** Extracted material follows **
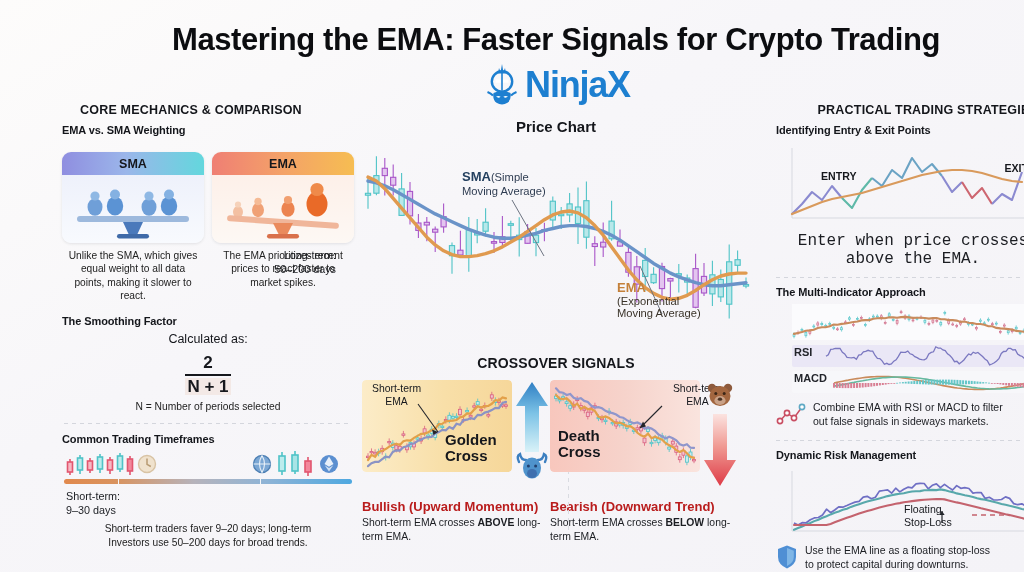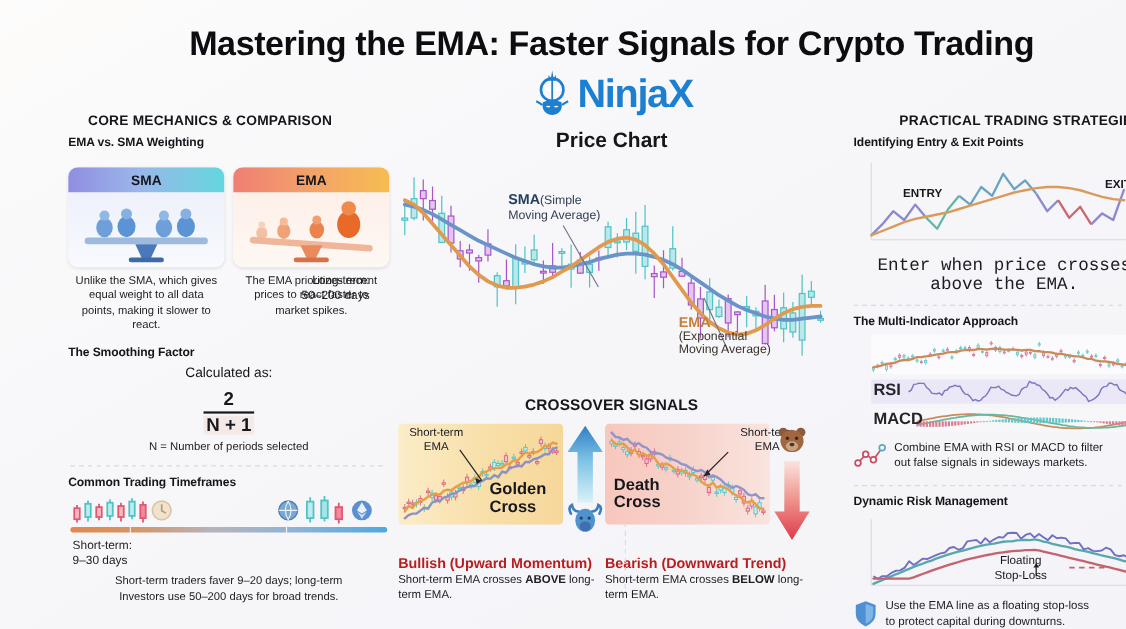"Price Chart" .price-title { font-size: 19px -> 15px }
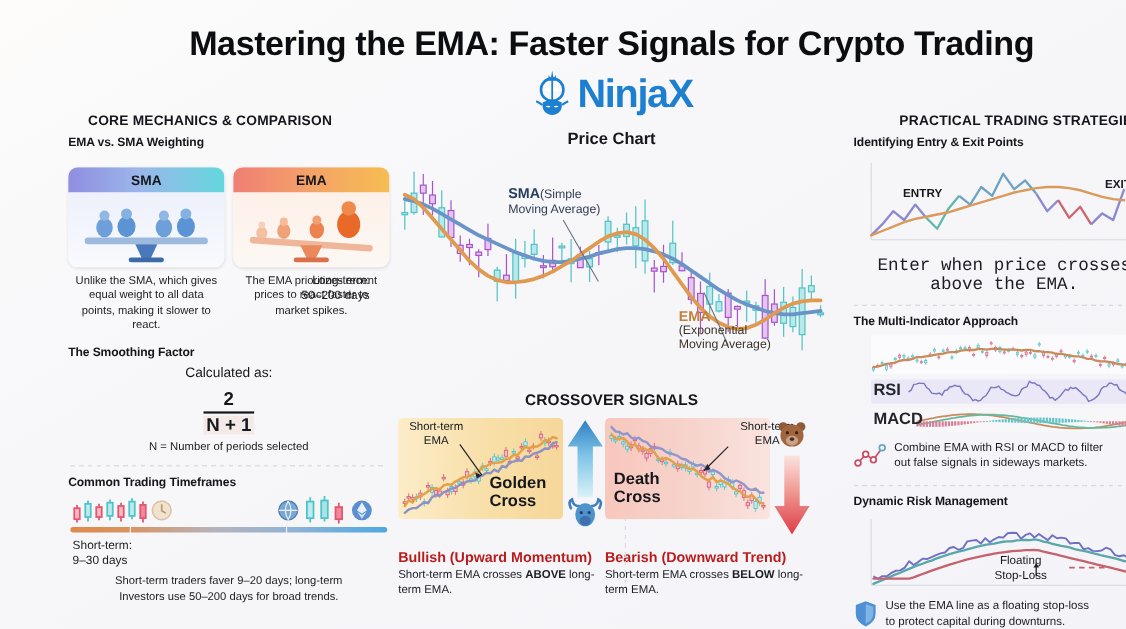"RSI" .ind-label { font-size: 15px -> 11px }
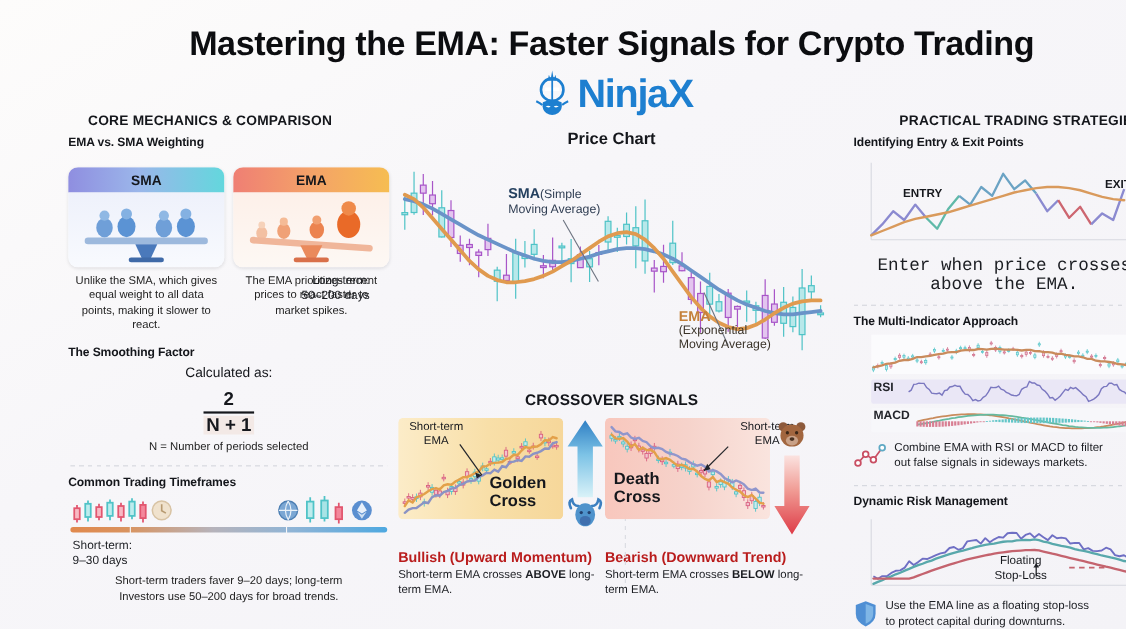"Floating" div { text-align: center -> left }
** End of Extracted material **
** Extracted material follows **
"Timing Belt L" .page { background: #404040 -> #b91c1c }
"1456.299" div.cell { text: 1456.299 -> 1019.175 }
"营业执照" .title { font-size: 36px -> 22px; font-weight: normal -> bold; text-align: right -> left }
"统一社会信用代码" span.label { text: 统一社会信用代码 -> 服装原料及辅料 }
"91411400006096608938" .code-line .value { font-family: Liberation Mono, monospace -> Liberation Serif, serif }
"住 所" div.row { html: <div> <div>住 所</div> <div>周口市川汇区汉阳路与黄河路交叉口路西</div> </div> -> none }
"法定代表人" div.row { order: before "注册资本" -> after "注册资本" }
** End of Extracted material **
** Extracted material follows **
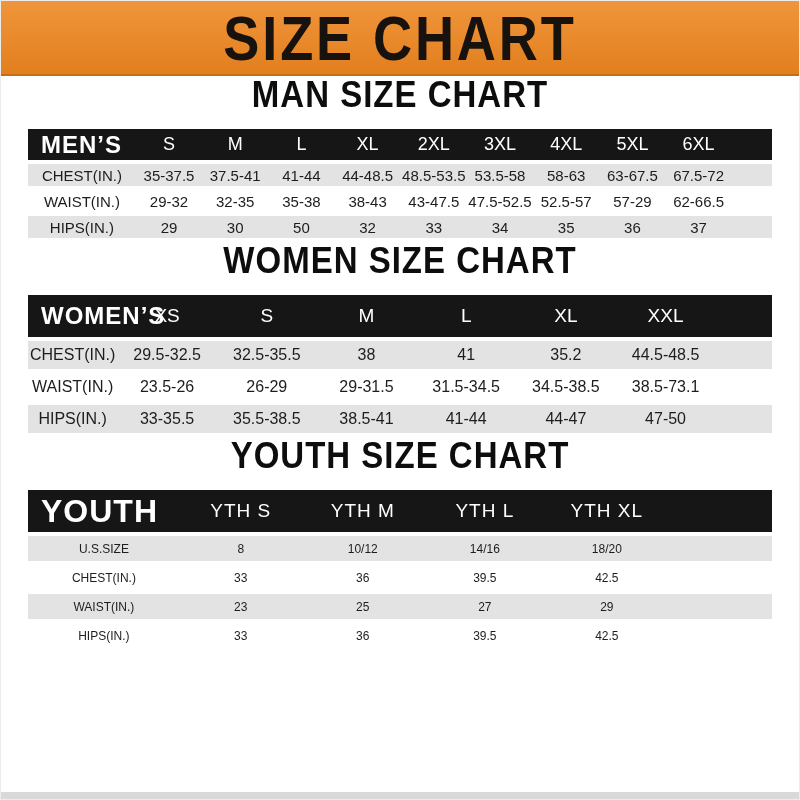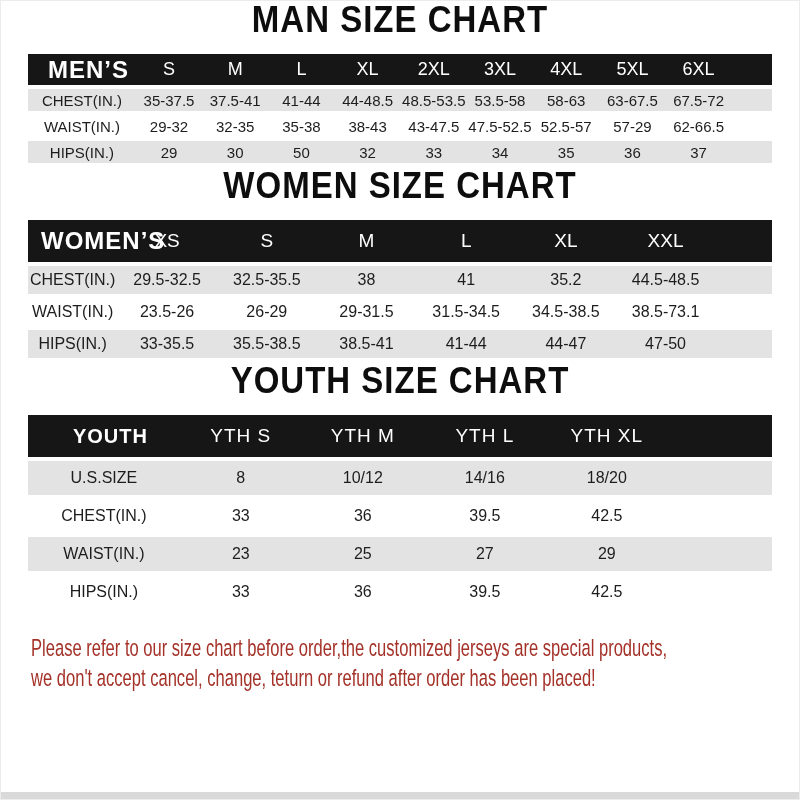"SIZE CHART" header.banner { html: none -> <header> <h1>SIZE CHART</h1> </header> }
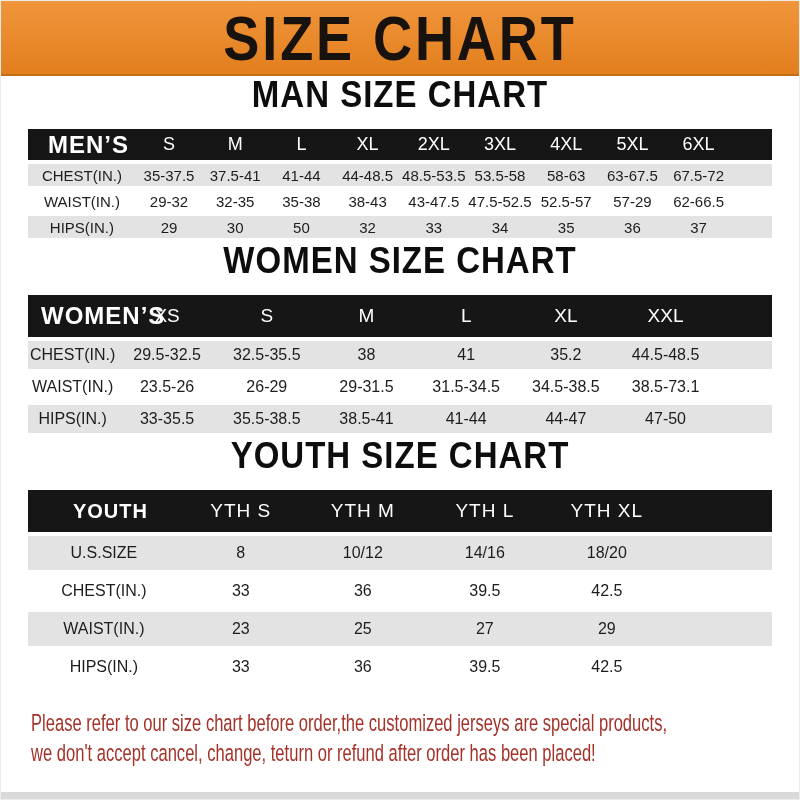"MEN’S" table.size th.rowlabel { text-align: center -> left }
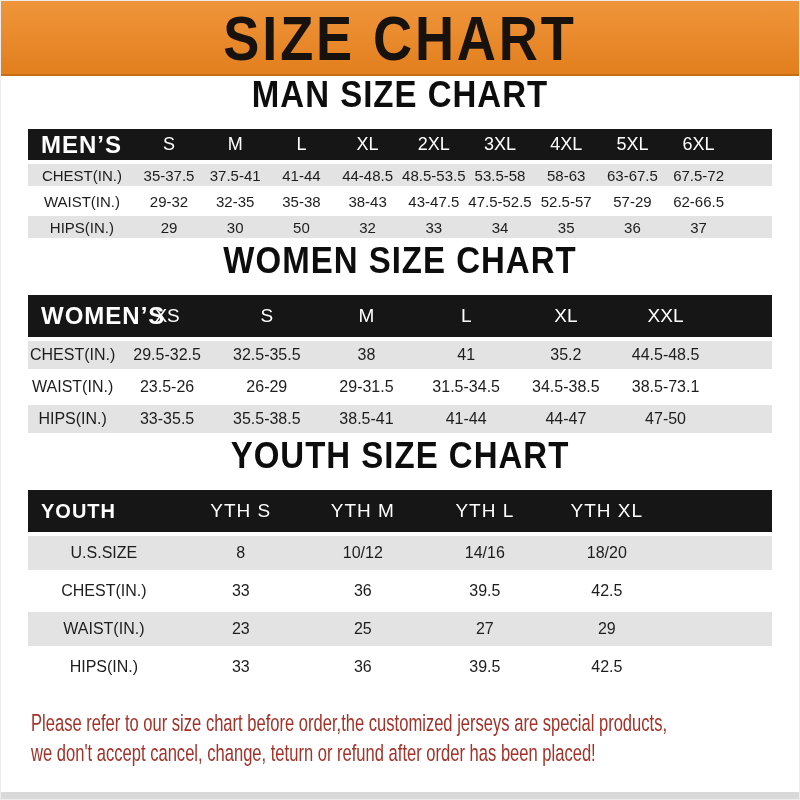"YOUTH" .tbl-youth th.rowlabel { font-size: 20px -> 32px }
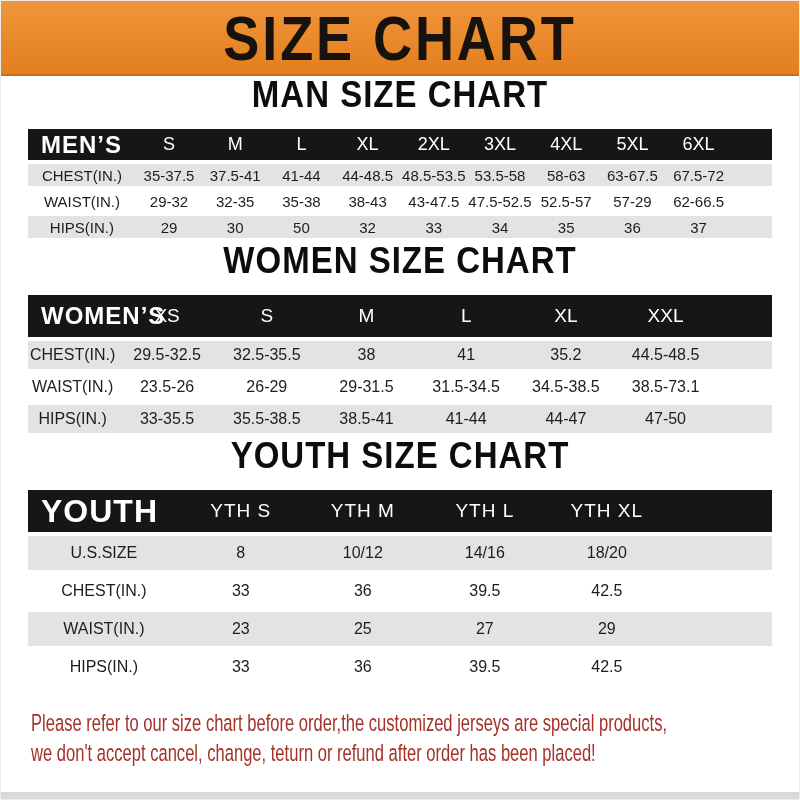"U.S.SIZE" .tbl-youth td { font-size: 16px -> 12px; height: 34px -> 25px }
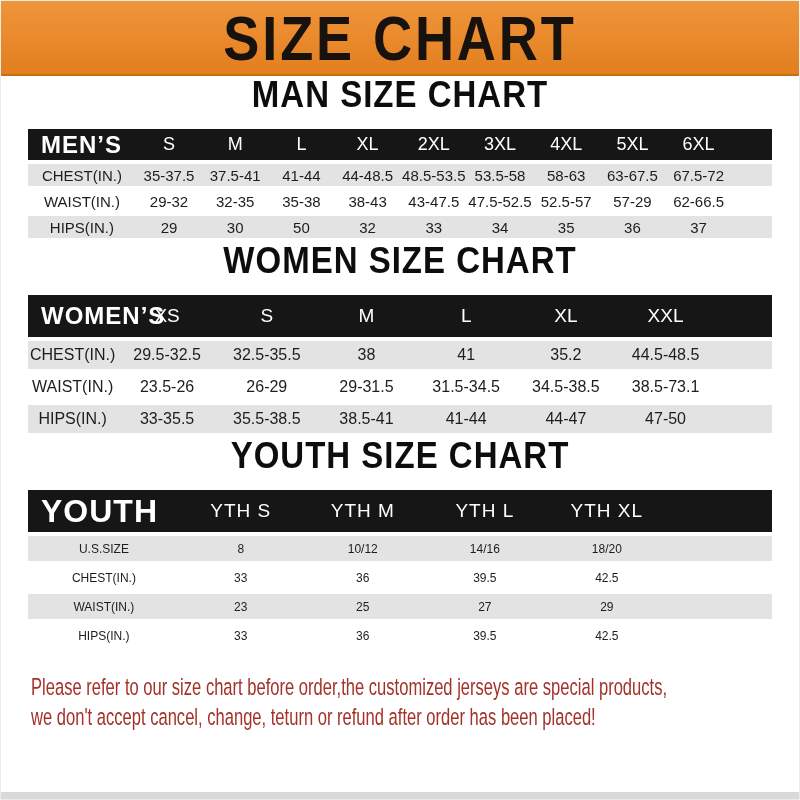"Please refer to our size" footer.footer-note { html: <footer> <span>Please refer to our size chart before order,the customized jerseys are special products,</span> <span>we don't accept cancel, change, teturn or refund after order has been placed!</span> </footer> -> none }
** End of Extracted material **
#### What to do
Using the entries above, reproduce word for word only the lines from the one that contains "html: none ->" to the one that contains "font-size: 16px ->", both ends included, and drop every picture.

#### Worked solution
"SIZE CHART" header.banner { html: none -> <header> <h1>SIZE CHART</h1> </header> }
"MEN’S" table.size th.rowlabel { text-align: center -> left }
"YOUTH" .tbl-youth th.rowlabel { font-size: 20px -> 32px }
"U.S.SIZE" .tbl-youth td { font-size: 16px -> 12px; height: 34px -> 25px }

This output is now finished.